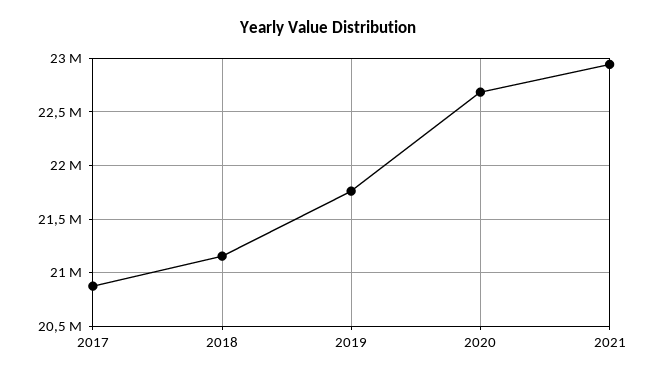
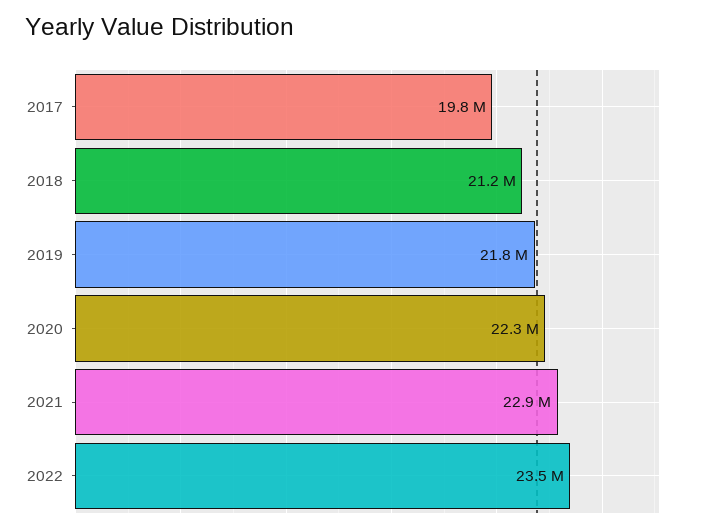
2017: 20900000 -> 19800000
2020: 22700000 -> 22300000
2022: none -> 23500000

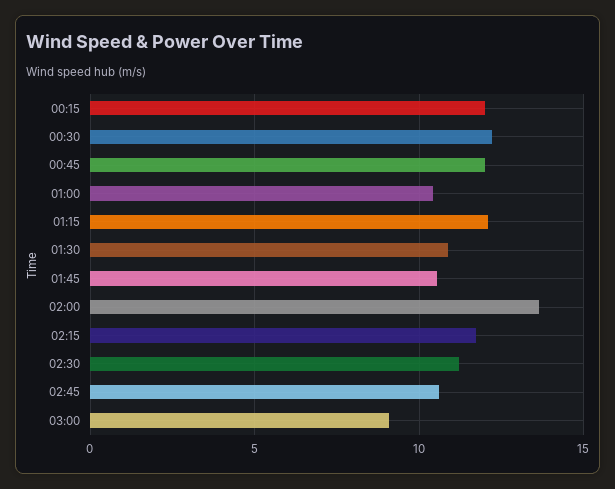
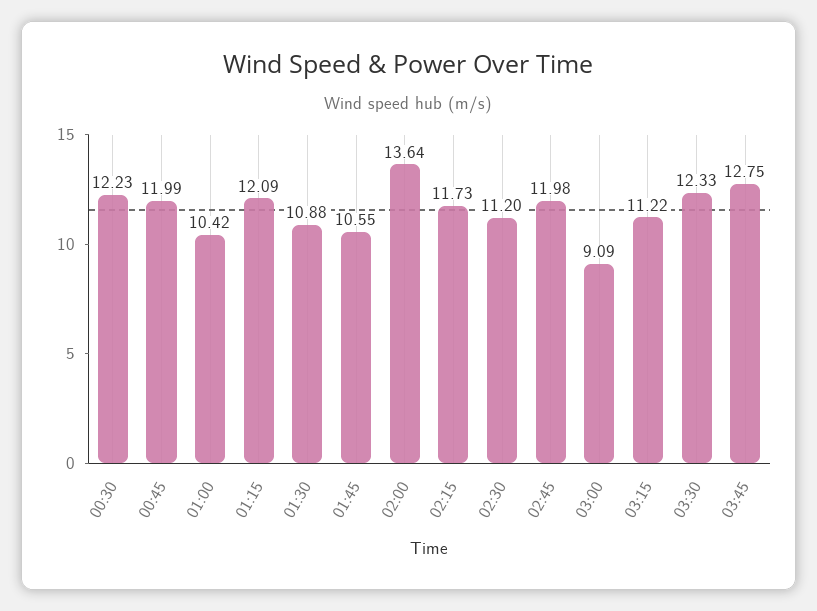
00:15: 12 -> none
02:45: 10.5 -> 11.98
03:15: none -> 11.22
03:30: none -> 12.33
03:45: none -> 12.75

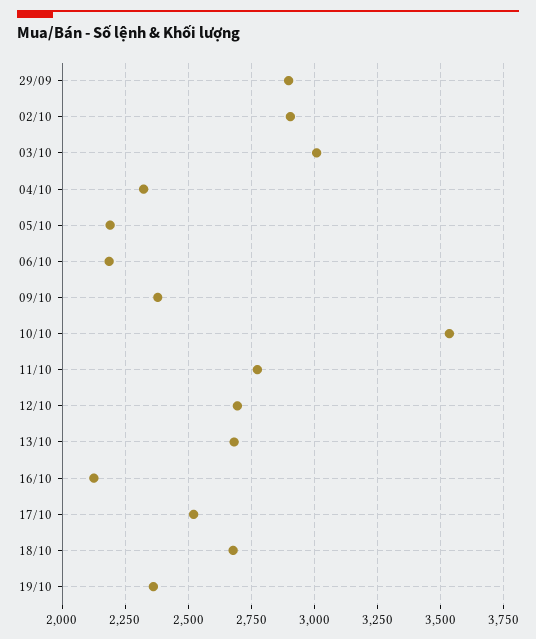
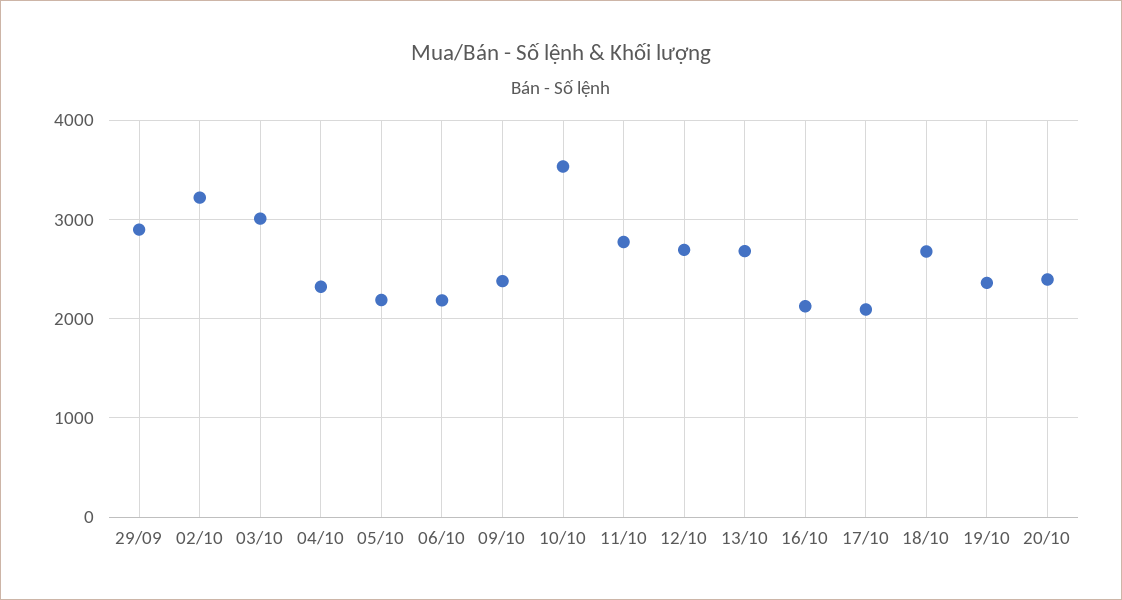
02/10: 2900 -> 3200
17/10: 2525 -> 2100
20/10: none -> 2400

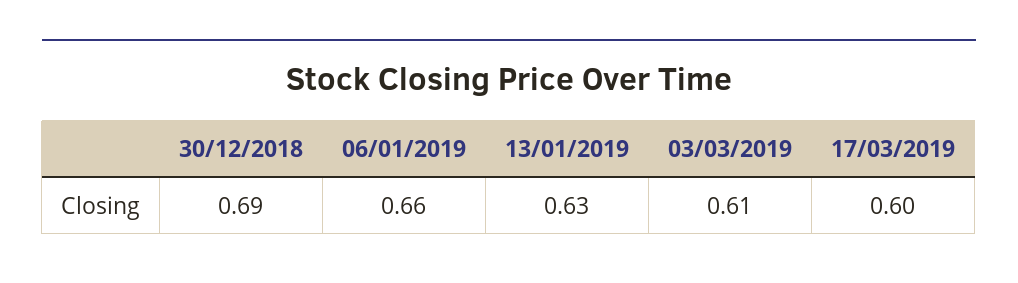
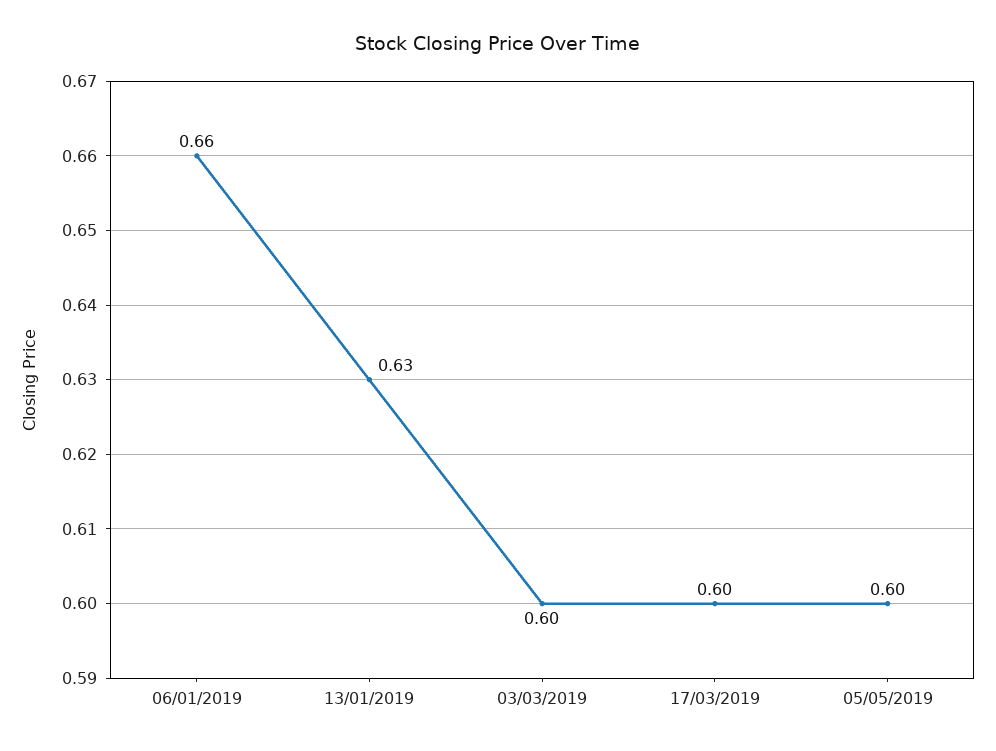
30/12/2018: 0.69 -> none
03/03/2019: 0.61 -> 0.6
05/05/2019: none -> 0.6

WORK REQUIRED:
In the answer, the data should reappear exactly, with no pictures.

ANSWER SPACE:
2017: 20900000 -> 19800000
2020: 22700000 -> 22300000
2022: none -> 23500000

00:15: 12 -> none
02:45: 10.5 -> 11.98
03:15: none -> 11.22
03:30: none -> 12.33
03:45: none -> 12.75

02/10: 2900 -> 3200
17/10: 2525 -> 2100
20/10: none -> 2400

30/12/2018: 0.69 -> none
03/03/2019: 0.61 -> 0.6
05/05/2019: none -> 0.6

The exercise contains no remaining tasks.